Maintenant, parlons affaires. L’émission a imaginé un bureau à domicile équipé d’une imprimante futuriste. Elle recevrait les données des satellites et imprimerait notre journal. Cela semble assez naïf aujourd’hui. Mais il ne faut pas oublier que la première imprimante laser est apparue une demi-décennie après la diffusion de l’émission. Il était également question d’un système de caméras en circuit fermé. Ces systèmes d’interphone sont aujourd’hui présents dans toutes les maisons. Il y a 60 ans, il fallait utiliser un judas pour voir qui était à la porte. Mais le gadget le plus mystérieux mentionné par Cronkite est une machine à correspondance électronique. L’émission n’a pas expliqué son fonctionnement, mais il est possible qu’il s’agisse d’un smartphone. À l’époque, la télécommande de la télévision était loin d’être parfaite, ce qui rendait ce gadget encore plus impressionnant.
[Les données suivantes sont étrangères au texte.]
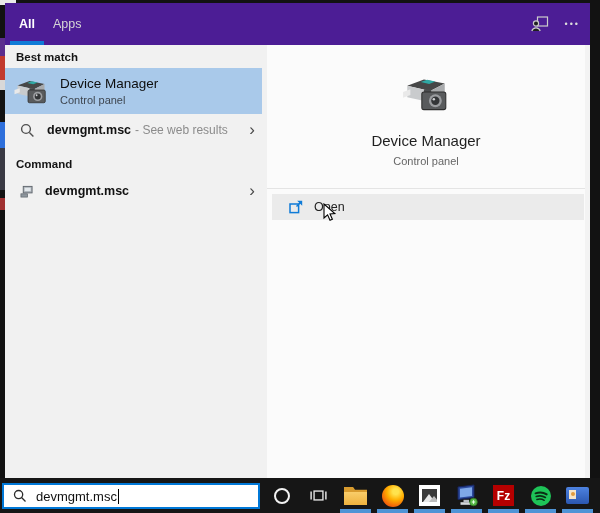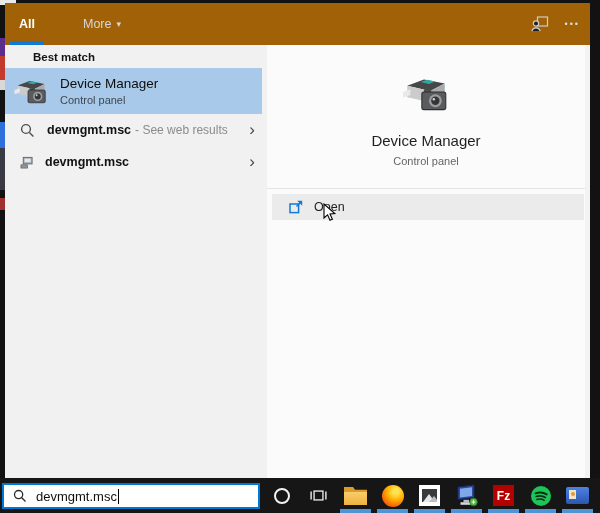"All" .tabsbar { background: #a16207 -> #4c1d95; gap: 30px -> none }
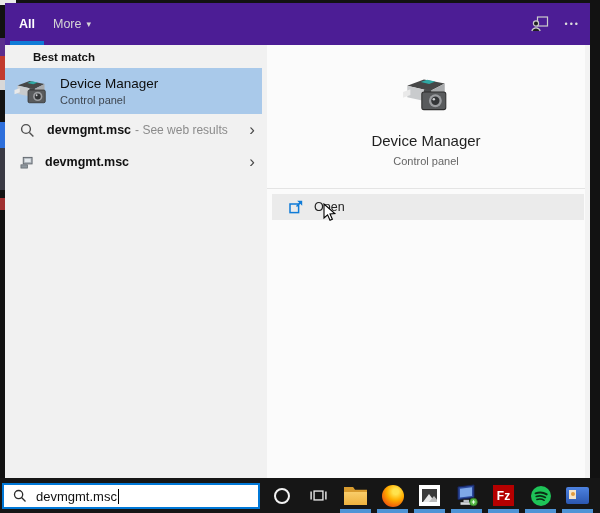"Apps" div.tab { html: none -> <div> <span>Apps</span> </div> }
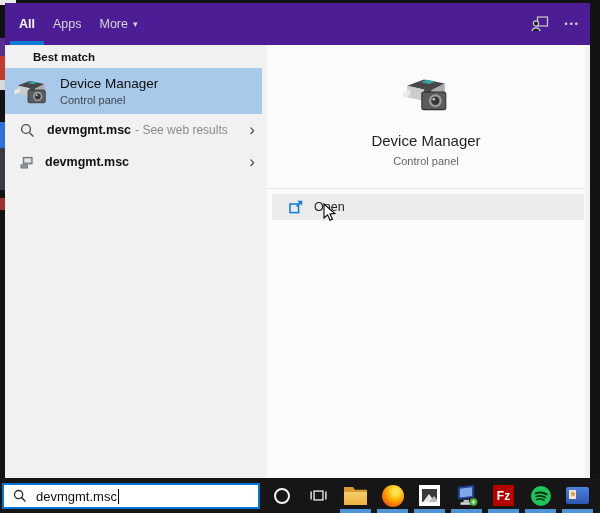"More" div.tab { html: <div> <span>More</span> <span>▾</span> </div> -> none }
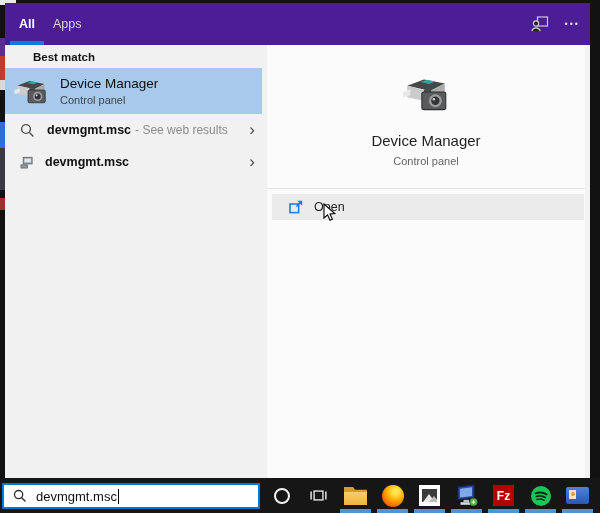"Best match" .section-label { padding: 6px 0 5px 28px -> 6px 0 5px 11px }
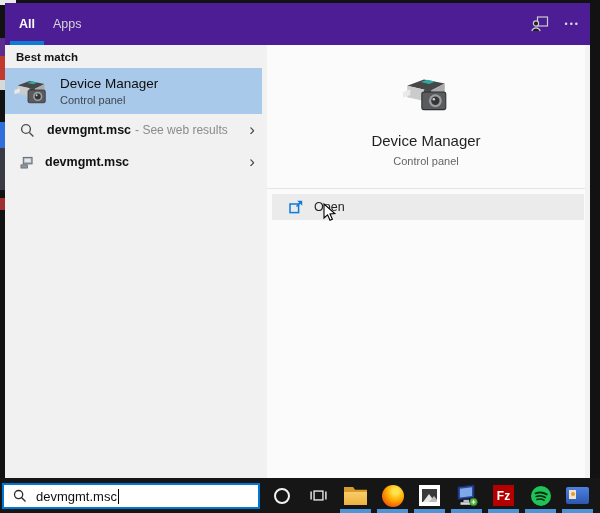"Command" div.section-label { html: none -> <div>Command</div> }
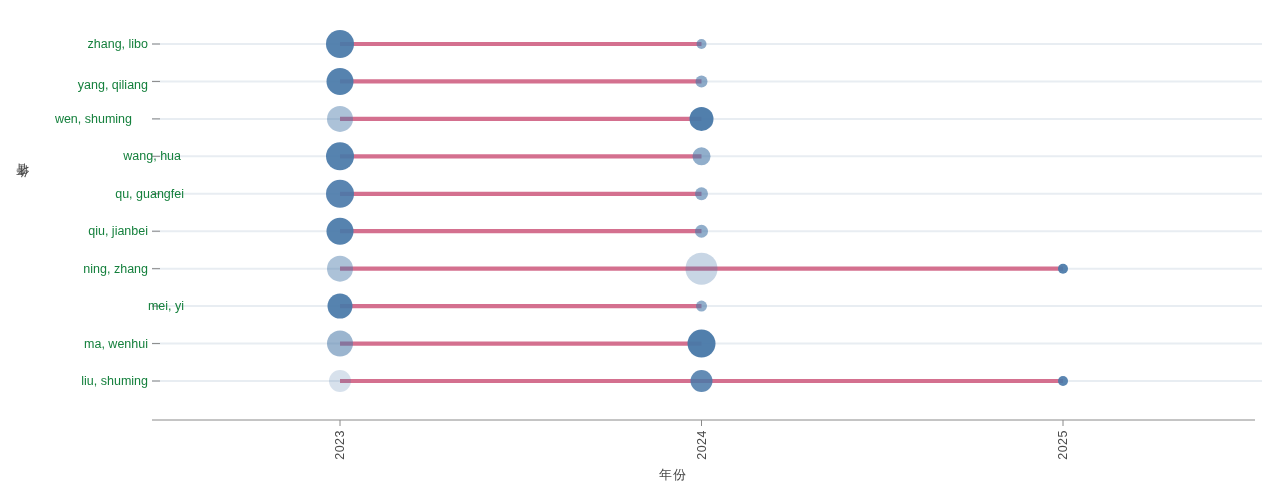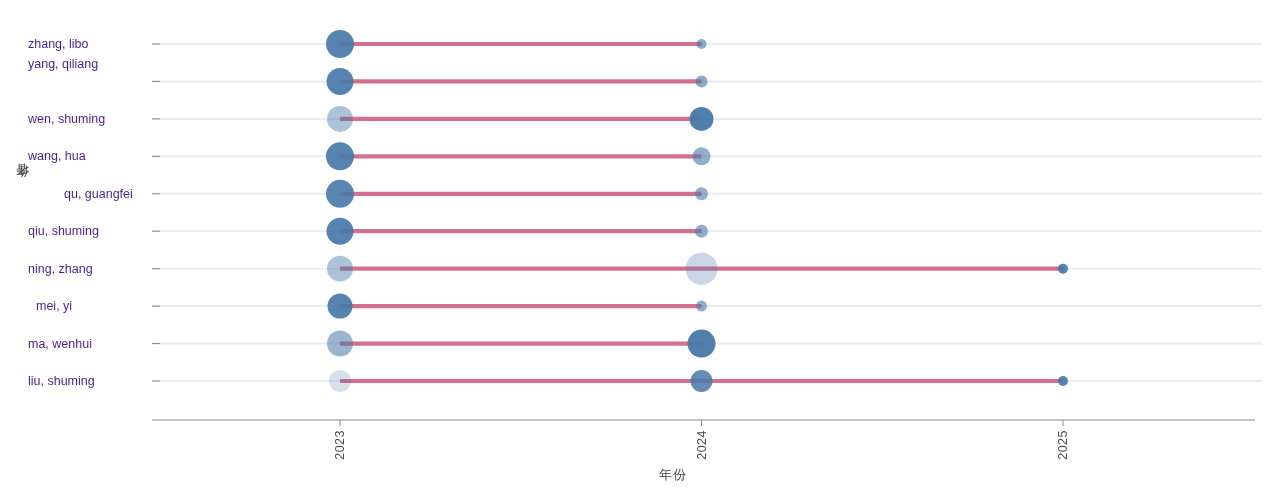"zhang, libo" .ytick-label { color: #4c1d95 -> #15803d; margin-left: 28px -> none; text-align: left -> right }
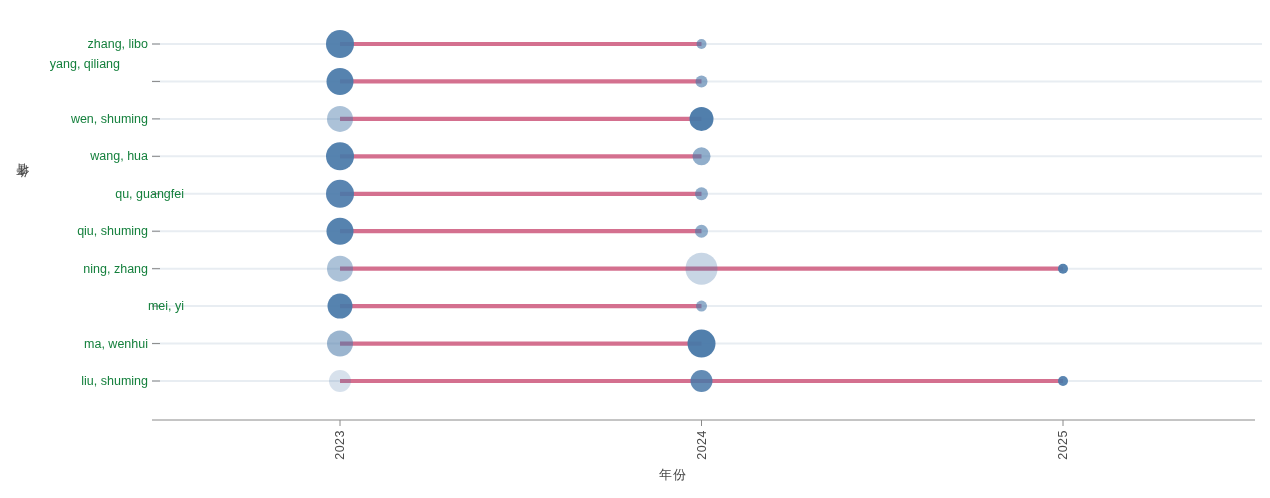"yang, qiliang" div.ytick-label { top: 64px -> 85px; width: 120px -> 148px }
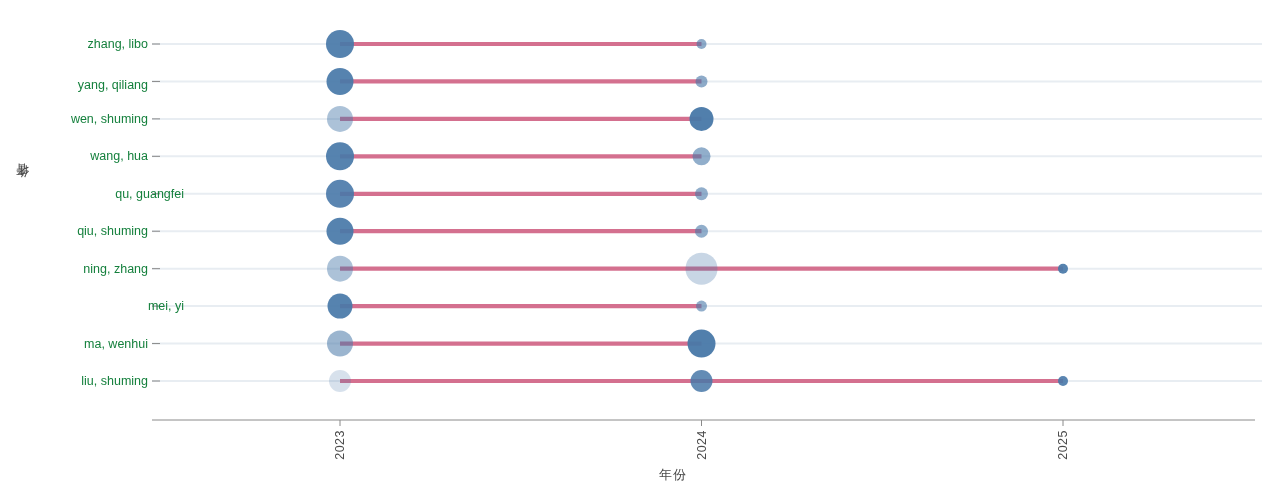"wen, shuming" div.ytick-label { width: 148px -> 132px }
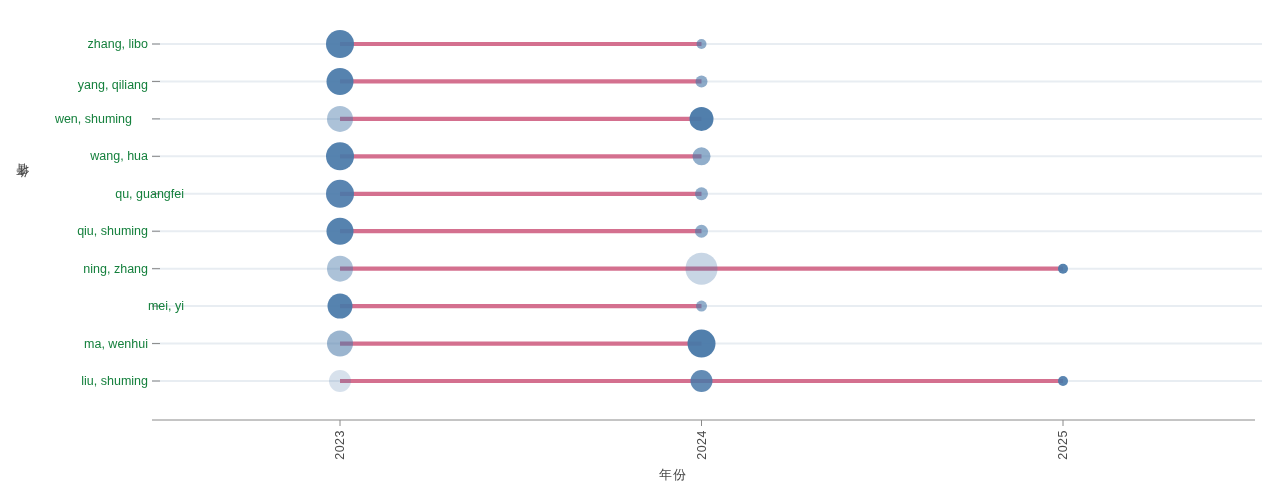"wang, hua" div.ytick-label { padding-left: none -> 33px }
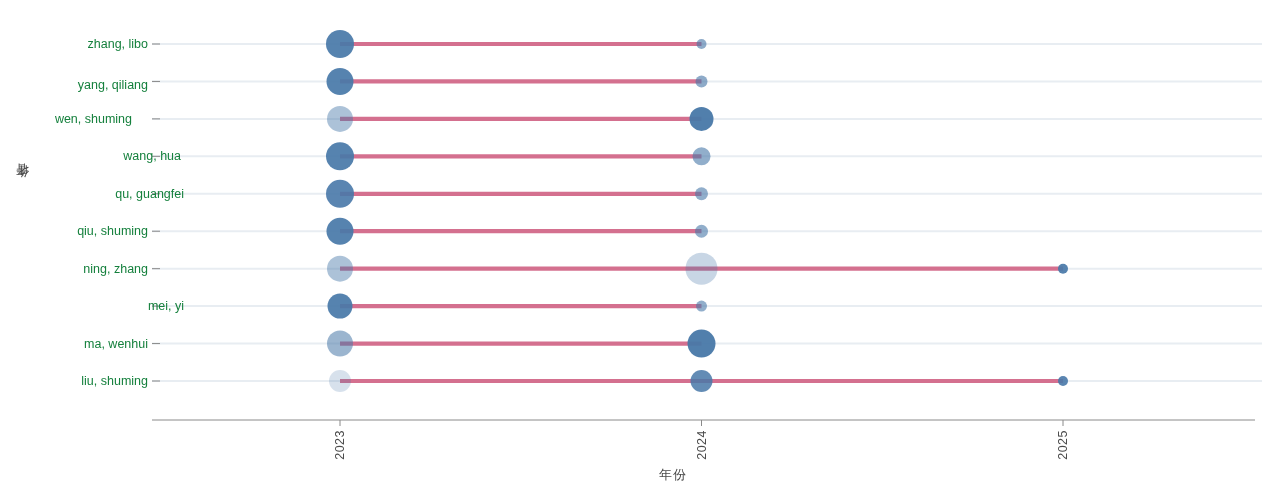"qiu, shuming" div.ytick-label { text: shuming -> jianbei }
Bon d’accord, nous savons tous ce que tu attends. Les voitures volantes, n’est-ce pas ? Oui, Cronkite a inclus cette prédiction dans son autre émission, cette fois sur le 20e siècle. De temps en temps, on entend parler d’une start-up qui construit une voiture volante. Mais à chaque fois, c’est un fiasco. Nous ne pouvons encore que rêver de décoller et de survoler un embouteillage. La série des années 60 avait pourtant raison sur certains points concernant les voitures. Des oreillers gonflés ?

Ils faisaient probablement référence aux airbags, mais se sont mal exprimés. Cronkite a également prédit les freins antiblocage (ABS). Les constructeurs ont commencé à les installer dans les voitures des décennies plus tard. Ensuite, il y a eu les régulateurs de vitesse et les détecteurs de mouvement. Suivre la distance qui nous sépare de la voiture qui nous précède semble banal aujourd’hui. Dans les années 1960, cependant, les conducteurs ne pouvaient que rêver d’une telle fonction.

Combien de fois as-tu entendu tes grands-parents dire que tout était de meilleure qualité à leur époque ? Ce n’est pas toujours une bonne chose. Les panneaux de signalisation étaient solides, de sorte qu’une voiture était gravement endommagée si elle les heurtait. Cronkite a prédit avec justesse que les panneaux de signalisation modernes seraient intentionnellement affaiblis pour se briser et sauver la vie du conducteur.